> TASK DESCRIPTION
Copy each entry below exactly. No images.

[Web interface edit records]

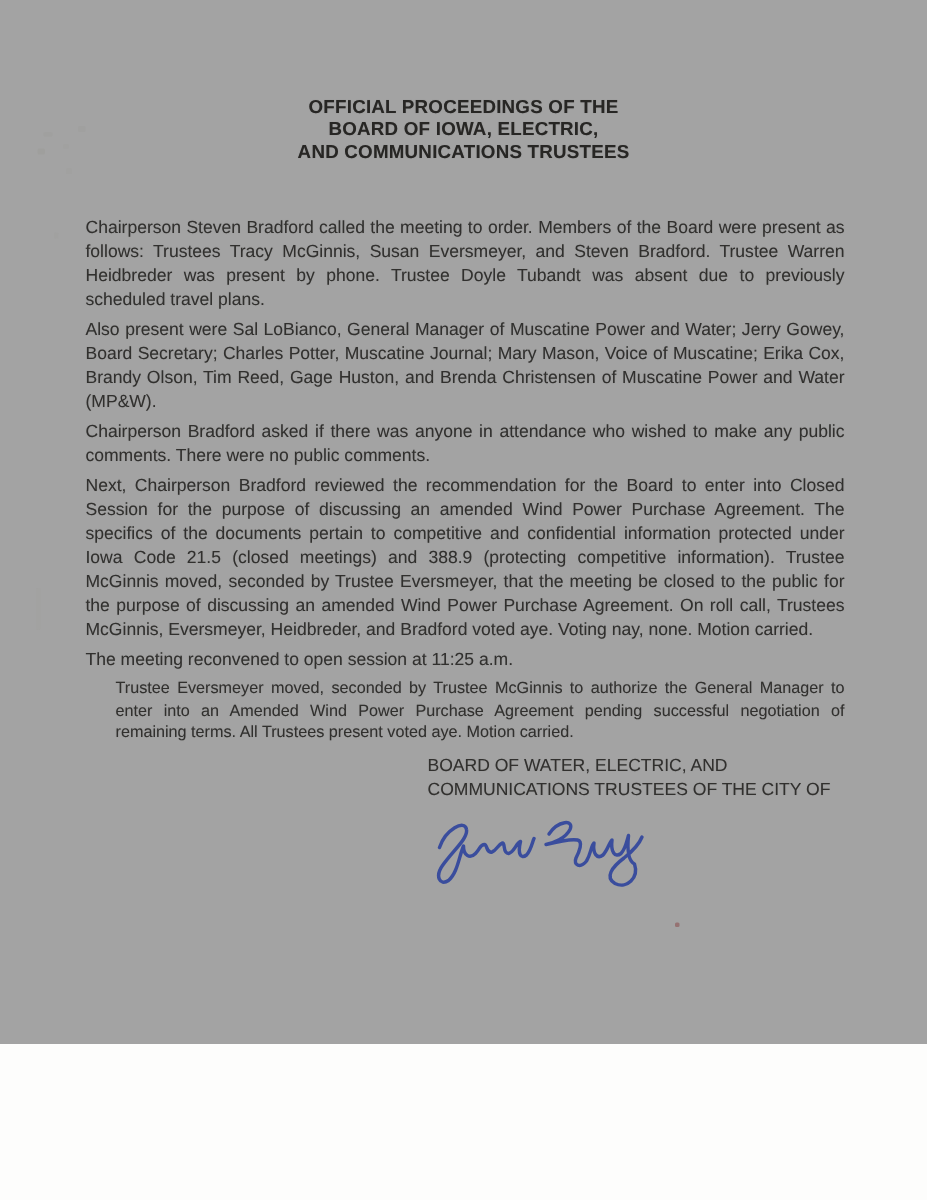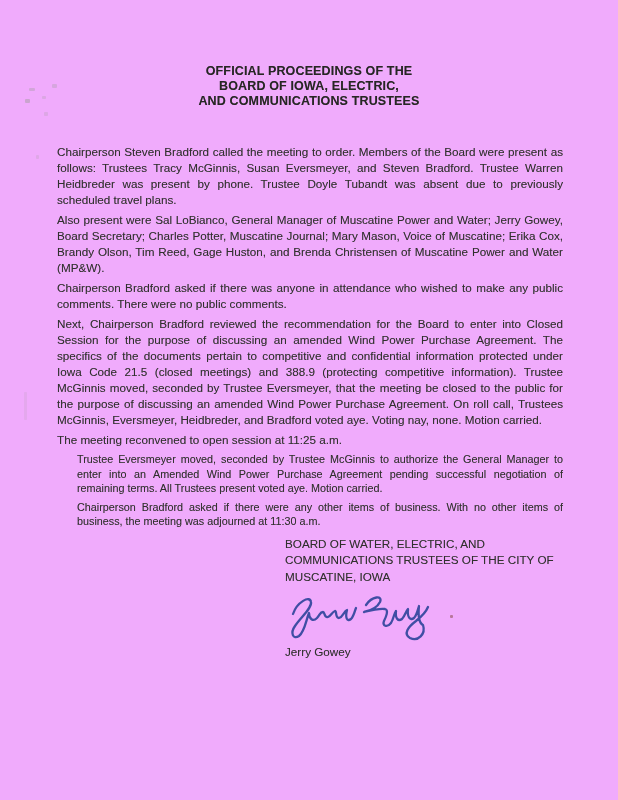--- a/index.html
+++ b/index.html
@@ -3,22 +3,22 @@
 <meta charset="utf-8">
 <style>
   html, body { margin: 0; padding: 0; }
   body {
     width: 618px; height: 800px;
     background: #fdfdfc;
     font-family: "Liberation Sans", sans-serif;
   }
   .page {
     position: relative;
-    width: 618px; height: 800px;
-    background: #f0abfc;
+    width: 618px; height: 696px;
+    background: #a3a3a3;
     overflow: hidden;
     color: #2e2d2b;
   }
   .doc-header {
     position: absolute;
     top: 64px; left: 0; width: 100%;
     text-align: center;
     font-weight: 700;
     font-size: 12.5px;
     line-height: 15.2px;
@@ -92,29 +92,26 @@
     <div>AND COMMUNICATIONS TRUSTEES</div>
   </div>
 
   <div class="content">
     <p>Chairperson Steven Bradford called the meeting to order. Members of the Board were present as follows: Trustees Tracy McGinnis, Susan Eversmeyer, and Steven Bradford. Trustee Warren Heidbreder was present by phone.  Trustee Doyle Tubandt was absent due to previously scheduled travel plans.</p>
     <p>Also present were Sal LoBianco, General Manager of Muscatine Power and Water; Jerry Gowey, Board Secretary; Charles Potter, Muscatine Journal; Mary Mason, Voice of Muscatine; Erika Cox, Brandy Olson, Tim Reed, Gage Huston, and Brenda Christensen of Muscatine Power and Water (MP&amp;W).</p>
     <p>Chairperson Bradford asked if there was anyone in attendance who wished to make any public comments. There were no public comments.</p>
     <p>Next, Chairperson Bradford reviewed the recommendation for the Board to enter into Closed Session for the purpose of discussing an amended Wind Power Purchase Agreement. The specifics of the documents pertain to competitive and confidential information protected under Iowa Code 21.5 (closed meetings) and 388.9 (protecting competitive information). Trustee McGinnis moved, seconded by Trustee Eversmeyer, that the meeting be closed to the public for the purpose of discussing an amended Wind Power Purchase Agreement. On roll call, Trustees McGinnis, Eversmeyer, Heidbreder, and Bradford voted aye. Voting nay, none. Motion carried.</p>
     <p>The meeting reconvened to open session at 11:25 a.m.</p>
     <p class="small">Trustee Eversmeyer moved, seconded by Trustee McGinnis to authorize the General Manager to enter into an Amended Wind Power Purchase Agreement pending successful negotiation of remaining terms. All Trustees present voted aye. Motion carried.</p>
-    <p class="small">Chairperson Bradford asked if there were any other items of business. With no other items of business, the meeting was adjourned at 11:30 a.m.</p>
 
     <div class="closing">
       <div>BOARD OF WATER, ELECTRIC, AND</div>
       <div>COMMUNICATIONS TRUSTEES OF THE CITY OF</div>
-      <div>MUSCATINE, IOWA</div>
 
       <svg class="sig-svg" width="152" height="52" viewBox="0 0 152 52" aria-hidden="true">
         <path d="M13,22 C17,10 30,3 31,10 C32,16 22,24 15,34 C10,41 13,48 19,44 C25,39 26,28 29,21 C29,27 33,30 37,26 C40,23 40,20 43,20 C45,20 44,26 48,25 C51,24 52,20 55,19 C57,19 55,26 59,26 C63,25 64,19 67,18 C65,26 67,30 71,27 C74,24 75,18 76,16" fill="none" stroke="#31459c" stroke-width="2.3" stroke-linecap="round" stroke-linejoin="round" opacity="0.92"></path>
         <path d="M86,13 C92,4 103,3 100,10 C97,16 89,19 84,20 C92,18 100,16 105,17 C109,18 106,25 104,29 C102,34 107,36 111,31 C114,26 114,21 116,19 C115,26 118,30 122,27 C125,24 126,19 128,17 C127,25 130,29 134,26 C137,23 138,17 139,14 C138,24 139,31 143,33 C146,42 138,50 130,46 C123,42 128,35 136,29 C141,25 146,20 148,15" fill="none" stroke="#31459c" stroke-width="2.3" stroke-linecap="round" stroke-linejoin="round" opacity="0.92"></path>
       </svg>
 
-      <div class="typed-line">Jerry Gowey</div>
     </div>
   </div>
 
 </div>
 
 </body></html>

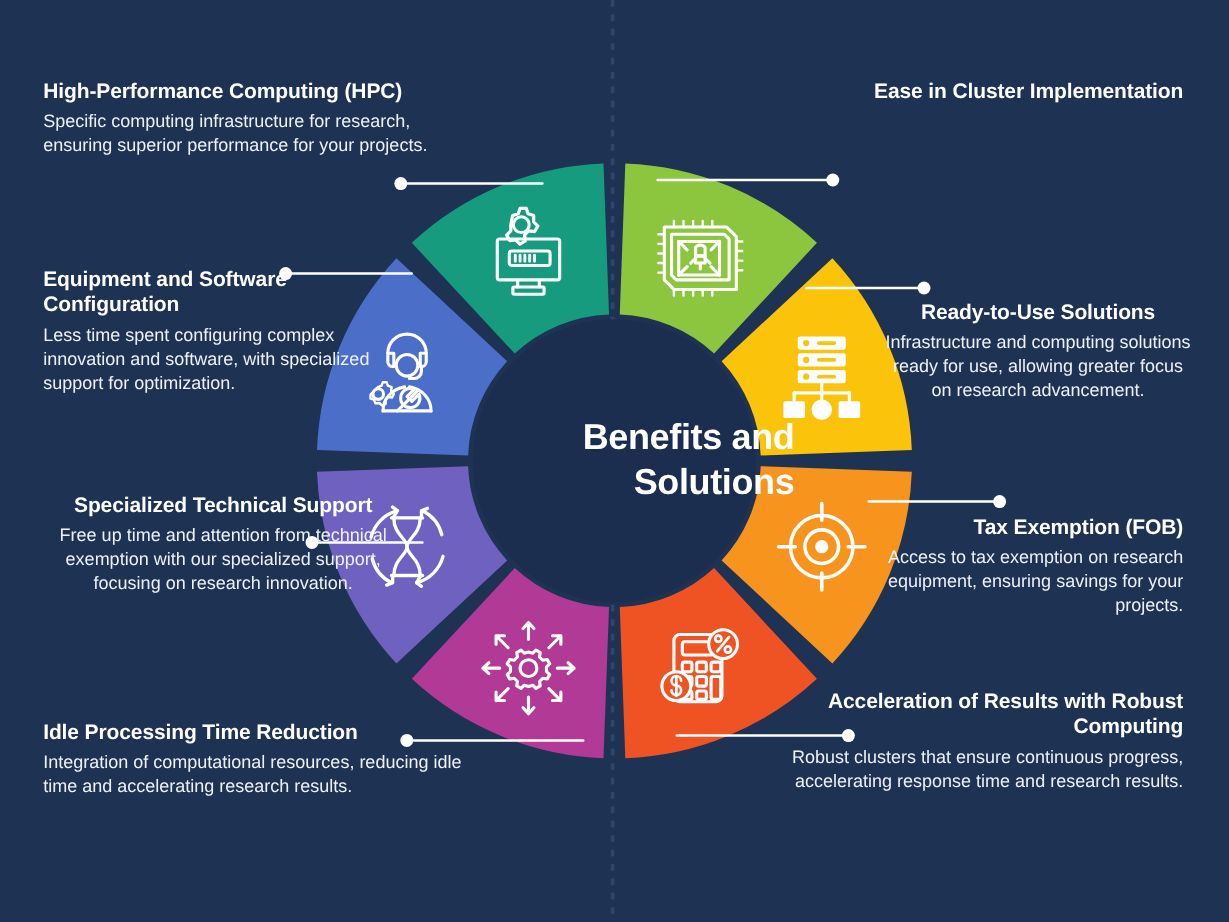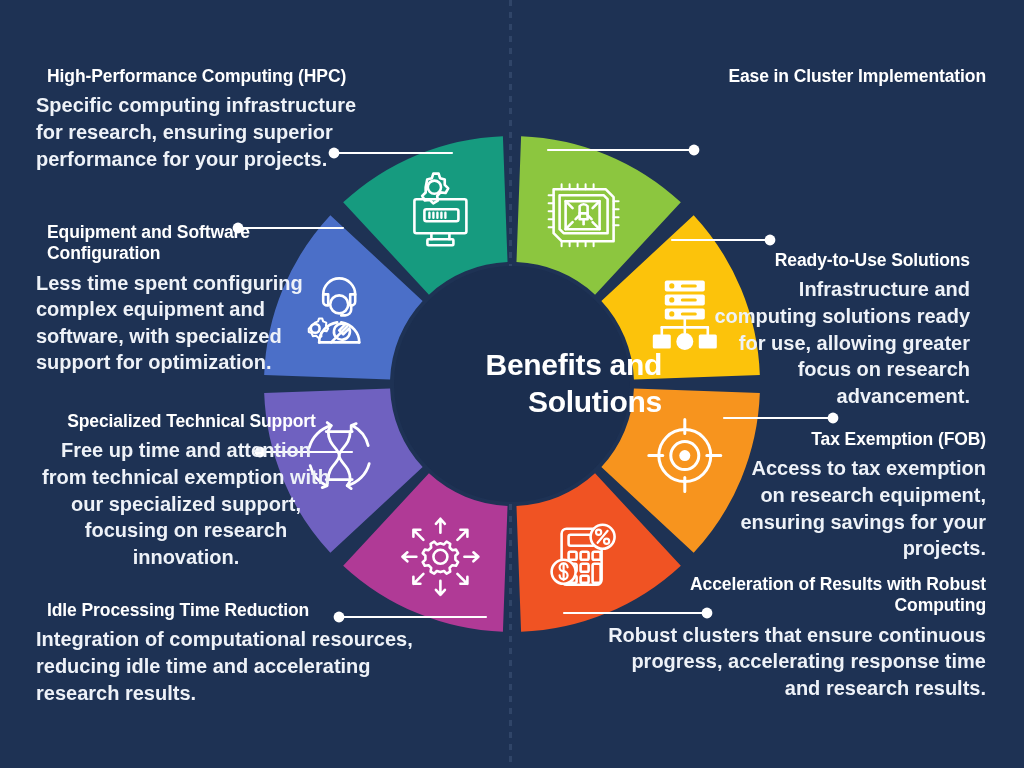--- a/index.html
+++ b/index.html
@@ -16,37 +16,37 @@
     background-image: linear-gradient(to bottom, #33486b 0 6px, transparent 6px 12px);
     background-size:3px 12px;
     opacity:.85;
   }
 
   svg.wheel { position:absolute; left:0; top:0; width:1024px; height:768px; }
 
   .blk { position:absolute; color:#ffffff; }
   .blk .ttl {
     font-weight:bold; font-size:17.5px; line-height:1.22;
-    color:#ffffff; letter-spacing:-0.1px;margin-left:11px;
+    color:#ffffff; letter-spacing:-0.1px;
   }
   .blk .dsc {
-    font-size:20px; line-height:1.33; color:#eef2f8;
-    margin-top:5px; font-weight:700;
+    font-size:15px; line-height:1.33; color:#eef2f8;
+    margin-top:5px; font-weight:400;
   }
   .left  { text-align:left; }
   .right { text-align:right; }
 
   
   #b-hpc   { left:36px;  top:66px;  width:352px; }
   #b-eq    { left:36px;  top:222px; width:300px; }
   #b-sup   { left:36px;  top:411px; width:300px;text-align:center; }
   #b-idle  { left:36px;  top:600px; width:380px; }
   
   #b-ease  { right:38px; top:66px;  width:325px; }
-  #b-ready { right:54px; top:250px; width:262px; }
+  #b-ready { right:28px; top:250px; width:262px;text-align:center; }
   #b-tax   { right:38px; top:429px; width:262px; }
   #b-acc   { right:38px; top:574px; width:380px; }
 
   .center-title {
     position:absolute; left:50%; top:50%;
     transform:translate(-50%,-50%);
     width:300px; text-align:right;
     font-size:30px; font-weight:bold; line-height:1.22;
     color:#ffffff; letter-spacing:-0.3px;
     pointer-events:none;
@@ -277,21 +277,21 @@
     <div>Solutions</div>
   </div>
 
   <div class="blk left" id="b-hpc">
     <div class="ttl">High-Performance Computing (HPC)</div>
     <div class="dsc">Specific computing infrastructure for research, ensuring superior performance for your projects.</div>
   </div>
 
   <div class="blk left" id="b-eq">
     <div class="ttl">Equipment and Software Configuration</div>
-    <div class="dsc">Less time spent configuring complex equipment and software, with specialized support for optimization.</div>
+    <div class="dsc">Less time spent configuring complex innovation and software, with specialized support for optimization.</div>
   </div>
 
   <div class="blk left" id="b-sup">
     <div class="ttl">Specialized Technical Support</div>
     <div class="dsc">Free up time and attention from technical exemption with our specialized support, focusing on research innovation.</div>
   </div>
 
   <div class="blk left" id="b-idle">
     <div class="ttl">Idle Processing Time Reduction</div>
     <div class="dsc">Integration of computational resources, reducing idle time and accelerating research results.</div>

> SOLUTION
--- a/index.html
+++ b/index.html
@@ -3,22 +3,22 @@
 <meta charset="utf-8">
 <style>
   html, body { margin: 0; padding: 0; }
   body {
     width: 618px; height: 800px;
     background: #fdfdfc;
     font-family: "Liberation Sans", sans-serif;
   }
   .page {
     position: relative;
-    width: 618px; height: 800px;
-    background: #f0abfc;
+    width: 618px; height: 696px;
+    background: #a3a3a3;
     overflow: hidden;
     color: #2e2d2b;
   }
   .doc-header {
     position: absolute;
     top: 64px; left: 0; width: 100%;
     text-align: center;
     font-weight: 700;
     font-size: 12.5px;
     line-height: 15.2px;
@@ -92,29 +92,26 @@
     <div>AND COMMUNICATIONS TRUSTEES</div>
   </div>
 
   <div class="content">
     <p>Chairperson Steven Bradford called the meeting to order. Members of the Board were present as follows: Trustees Tracy McGinnis, Susan Eversmeyer, and Steven Bradford. Trustee Warren Heidbreder was present by phone.  Trustee Doyle Tubandt was absent due to previously scheduled travel plans.</p>
     <p>Also present were Sal LoBianco, General Manager of Muscatine Power and Water; Jerry Gowey, Board Secretary; Charles Potter, Muscatine Journal; Mary Mason, Voice of Muscatine; Erika Cox, Brandy Olson, Tim Reed, Gage Huston, and Brenda Christensen of Muscatine Power and Water (MP&amp;W).</p>
     <p>Chairperson Bradford asked if there was anyone in attendance who wished to make any public comments. There were no public comments.</p>
     <p>Next, Chairperson Bradford reviewed the recommendation for the Board to enter into Closed Session for the purpose of discussing an amended Wind Power Purchase Agreement. The specifics of the documents pertain to competitive and confidential information protected under Iowa Code 21.5 (closed meetings) and 388.9 (protecting competitive information). Trustee McGinnis moved, seconded by Trustee Eversmeyer, that the meeting be closed to the public for the purpose of discussing an amended Wind Power Purchase Agreement. On roll call, Trustees McGinnis, Eversmeyer, Heidbreder, and Bradford voted aye. Voting nay, none. Motion carried.</p>
     <p>The meeting reconvened to open session at 11:25 a.m.</p>
     <p class="small">Trustee Eversmeyer moved, seconded by Trustee McGinnis to authorize the General Manager to enter into an Amended Wind Power Purchase Agreement pending successful negotiation of remaining terms. All Trustees present voted aye. Motion carried.</p>
-    <p class="small">Chairperson Bradford asked if there were any other items of business. With no other items of business, the meeting was adjourned at 11:30 a.m.</p>
 
     <div class="closing">
       <div>BOARD OF WATER, ELECTRIC, AND</div>
       <div>COMMUNICATIONS TRUSTEES OF THE CITY OF</div>
-      <div>MUSCATINE, IOWA</div>
 
       <svg class="sig-svg" width="152" height="52" viewBox="0 0 152 52" aria-hidden="true">
         <path d="M13,22 C17,10 30,3 31,10 C32,16 22,24 15,34 C10,41 13,48 19,44 C25,39 26,28 29,21 C29,27 33,30 37,26 C40,23 40,20 43,20 C45,20 44,26 48,25 C51,24 52,20 55,19 C57,19 55,26 59,26 C63,25 64,19 67,18 C65,26 67,30 71,27 C74,24 75,18 76,16" fill="none" stroke="#31459c" stroke-width="2.3" stroke-linecap="round" stroke-linejoin="round" opacity="0.92"></path>
         <path d="M86,13 C92,4 103,3 100,10 C97,16 89,19 84,20 C92,18 100,16 105,17 C109,18 106,25 104,29 C102,34 107,36 111,31 C114,26 114,21 116,19 C115,26 118,30 122,27 C125,24 126,19 128,17 C127,25 130,29 134,26 C137,23 138,17 139,14 C138,24 139,31 143,33 C146,42 138,50 130,46 C123,42 128,35 136,29 C141,25 146,20 148,15" fill="none" stroke="#31459c" stroke-width="2.3" stroke-linecap="round" stroke-linejoin="round" opacity="0.92"></path>
       </svg>
 
-      <div class="typed-line">Jerry Gowey</div>
     </div>
   </div>
 
 </div>
 
 </body></html>

--- a/index.html
+++ b/index.html
@@ -16,37 +16,37 @@
     background-image: linear-gradient(to bottom, #33486b 0 6px, transparent 6px 12px);
     background-size:3px 12px;
     opacity:.85;
   }
 
   svg.wheel { position:absolute; left:0; top:0; width:1024px; height:768px; }
 
   .blk { position:absolute; color:#ffffff; }
   .blk .ttl {
     font-weight:bold; font-size:17.5px; line-height:1.22;
-    color:#ffffff; letter-spacing:-0.1px;margin-left:11px;
+    color:#ffffff; letter-spacing:-0.1px;
   }
   .blk .dsc {
-    font-size:20px; line-height:1.33; color:#eef2f8;
-    margin-top:5px; font-weight:700;
+    font-size:15px; line-height:1.33; color:#eef2f8;
+    margin-top:5px; font-weight:400;
   }
   .left  { text-align:left; }
   .right { text-align:right; }
 
   
   #b-hpc   { left:36px;  top:66px;  width:352px; }
   #b-eq    { left:36px;  top:222px; width:300px; }
   #b-sup   { left:36px;  top:411px; width:300px;text-align:center; }
   #b-idle  { left:36px;  top:600px; width:380px; }
   
   #b-ease  { right:38px; top:66px;  width:325px; }
-  #b-ready { right:54px; top:250px; width:262px; }
+  #b-ready { right:28px; top:250px; width:262px;text-align:center; }
   #b-tax   { right:38px; top:429px; width:262px; }
   #b-acc   { right:38px; top:574px; width:380px; }
 
   .center-title {
     position:absolute; left:50%; top:50%;
     transform:translate(-50%,-50%);
     width:300px; text-align:right;
     font-size:30px; font-weight:bold; line-height:1.22;
     color:#ffffff; letter-spacing:-0.3px;
     pointer-events:none;
@@ -277,21 +277,21 @@
     <div>Solutions</div>
   </div>
 
   <div class="blk left" id="b-hpc">
     <div class="ttl">High-Performance Computing (HPC)</div>
     <div class="dsc">Specific computing infrastructure for research, ensuring superior performance for your projects.</div>
   </div>
 
   <div class="blk left" id="b-eq">
     <div class="ttl">Equipment and Software Configuration</div>
-    <div class="dsc">Less time spent configuring complex equipment and software, with specialized support for optimization.</div>
+    <div class="dsc">Less time spent configuring complex innovation and software, with specialized support for optimization.</div>
   </div>
 
   <div class="blk left" id="b-sup">
     <div class="ttl">Specialized Technical Support</div>
     <div class="dsc">Free up time and attention from technical exemption with our specialized support, focusing on research innovation.</div>
   </div>
 
   <div class="blk left" id="b-idle">
     <div class="ttl">Idle Processing Time Reduction</div>
     <div class="dsc">Integration of computational resources, reducing idle time and accelerating research results.</div>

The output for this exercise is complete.